The data can be downloaded from here
There are 28709 training samples, 3589 validation samples and 3589 testing samples. Each image is a 48x48 grayscale image corresponding to one of the seven classes (0=Angry, 1=Disgust, 2=Fear, 3=Happy, 4=Sad, 5=Surprise, 6=Neutral). Please note the minority portion of the class Disgust.
There are two ways to preprocess the data, depends on how you want to train the model: in-memory v.s. ImageDataGenerator.
The script setup_facial.py
provides a class that reads in the data. To use it simply import the class and initialize it:
from setup_facial import FACIAL
data = FACIAL()
There are 6 attributes: data.train_data
, data.train_labels
, data.validation_data
, data.validation_labels
, data.test_data
, data.test_labels
. All these are numpy arrays with shape (dataNum, 200, 200, 1)
for xxx_data
(grayscale images) and (dataNum, 7)
for one-hot encoding labels xxx_labels
. Images are rescaled to 200x200 (originally 48x48) to fulfill the smallest image size requirement of ResNet50. In addition, the pixel values are normalized to -0.5 to 0.5.
ImageDataGenerator is a powerfull API provided by Keras to augment image data. Before training the model using ImageDataGenerator, it is required to put data into correct folder structure (see an example). The python script preprocess_facial_data.py
extracts images and save them to fit the requirement. Simply run
python3 preprocess_facial_data.py
This will create a folder facial_imgs
and sub-folders for training/validation/testing data. Each image will be stored under its corresponding class label.
We use ResNet50 provided by Keras. You can train the model with in-memory setup with
python3 train_resnet50.py
Similarly, you can train the model using ImageDataGenerator support by
python3 train_resnet50_imagegen.py
For both, the model is trained on the images that are normalized to -0.5 to 0.5. Data augmentation is adopted for the second option and thus it is more recommended. We train the model using NVIDIA GeForce GTX 1080 Ti and it takes about 4 minutes on each epoch for both options.
There are two options.
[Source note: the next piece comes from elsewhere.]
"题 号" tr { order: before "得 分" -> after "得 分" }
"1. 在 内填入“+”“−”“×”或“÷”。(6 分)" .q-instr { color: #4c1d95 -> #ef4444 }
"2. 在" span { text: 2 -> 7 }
With --model_weights
you can initialize the model weights with the pre-trained model. With --save_prefix
you can speficied the prefix of the saved files.
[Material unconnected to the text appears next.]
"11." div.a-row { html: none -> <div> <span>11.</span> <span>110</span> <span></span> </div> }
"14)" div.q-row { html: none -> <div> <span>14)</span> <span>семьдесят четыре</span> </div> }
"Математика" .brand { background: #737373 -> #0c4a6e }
python3 train_resnet50.py --model_weights resnet50_weights.h5 --save_prefix resnet50
This is the best model we have achieved so far.
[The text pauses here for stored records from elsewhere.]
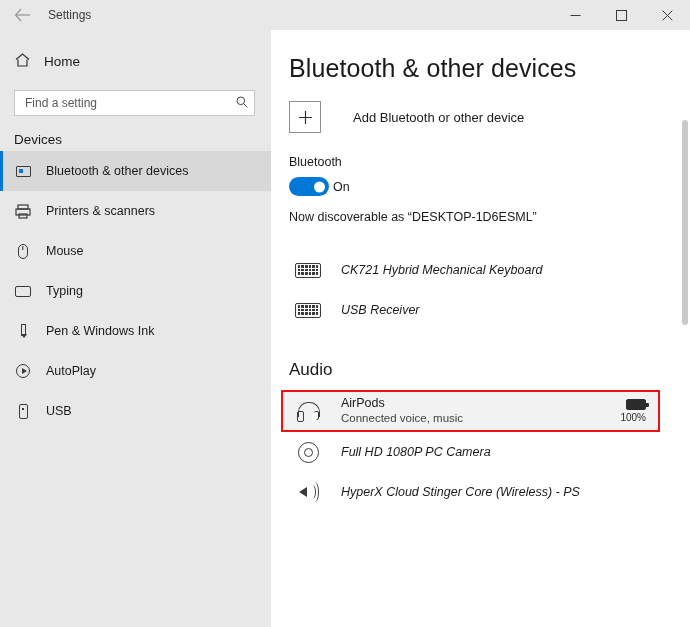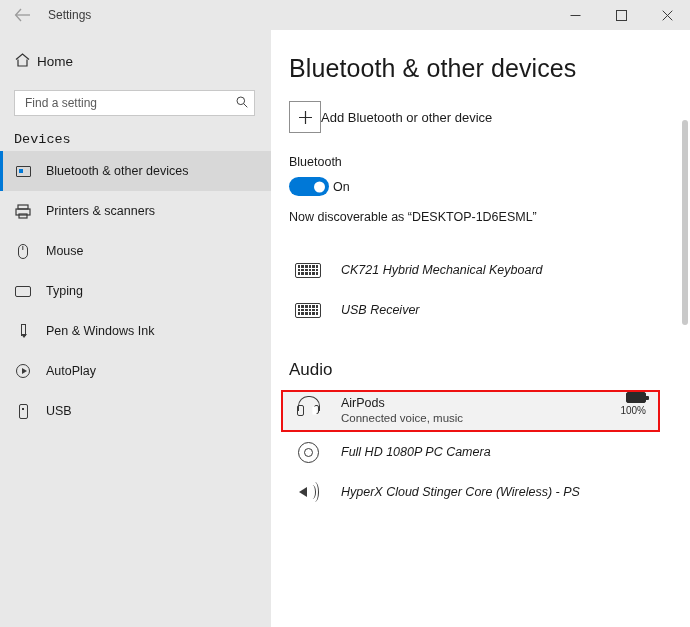"Home" .home-row { gap: 7px -> 14px }
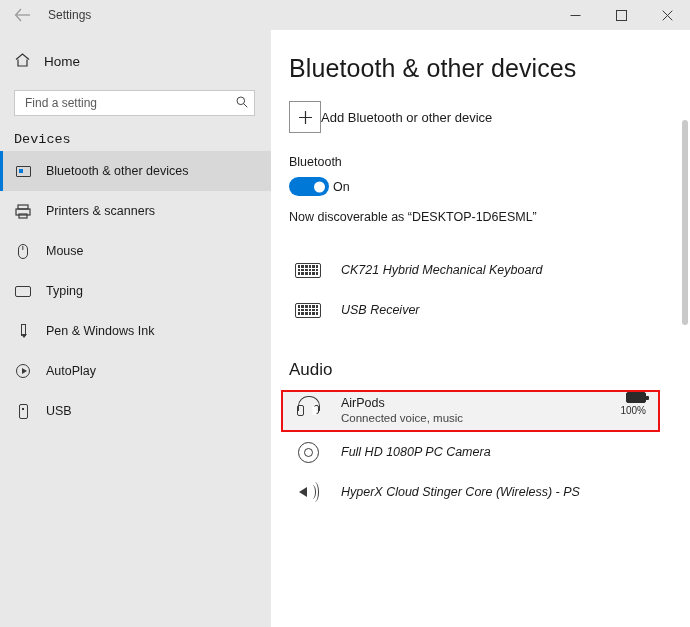"Add Bluetooth or other device" .add-device { gap: 0 -> 32px }
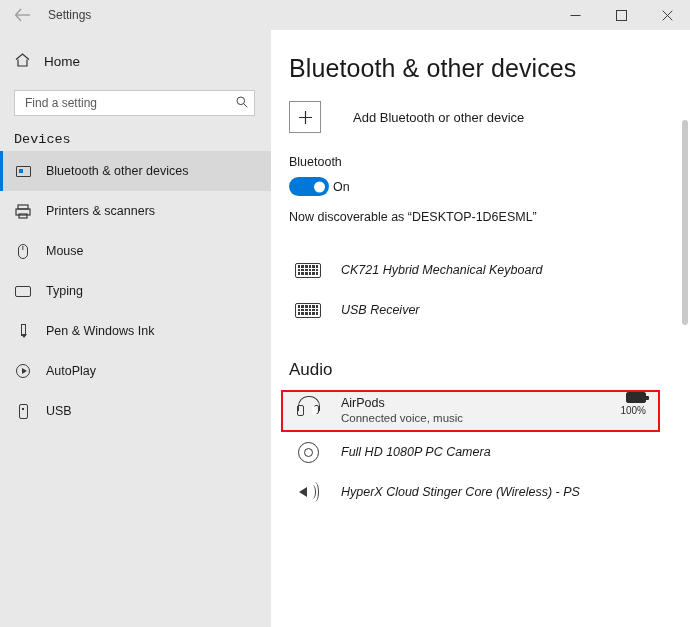"Devices" .section-label { font-family: Liberation Mono, monospace -> none }
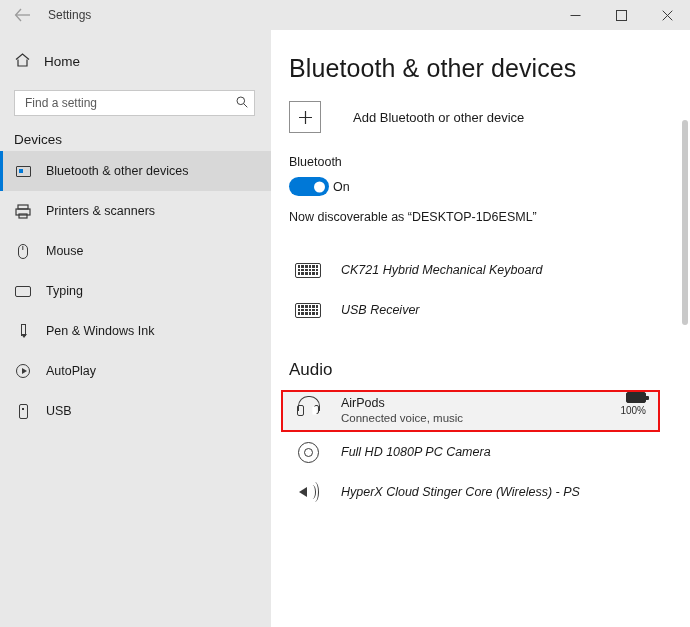"AirPods" .airpods-row { align-items: none -> center }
Accuracy | Precision | Recall | F1 | |
---|---|---|---|---|
Training | 97.04 | 83.02 | 84.37 | 83.66 |
Validation | 64.39 | 53.93 | 54.62 | 54.06 |
Testing | 64.53 | 54.20 | 54.59 | 54.16 |
These numbers can be obtained through
python3 verify_model.py --model_weights resnet_weights.h5 --image_size 200
You can download the model weights here.
I found another implementation of resnet50 (link), which has no restriction on the input size. The training script is also provided:
python3 train_resnet50_imgsize48.py
The prediction performance
Accuracy | Precision | Recall | F1 | |
---|---|---|---|---|
Training | 82.71 | 82.55 | 82.23 | 82.35 |
Validation | 65.51 | 63.92 | 61.25 | 62.27 |
Testing | 65.56 | 66.10 | 65.39 | 65.71 |
The model weights can be downloaded from here.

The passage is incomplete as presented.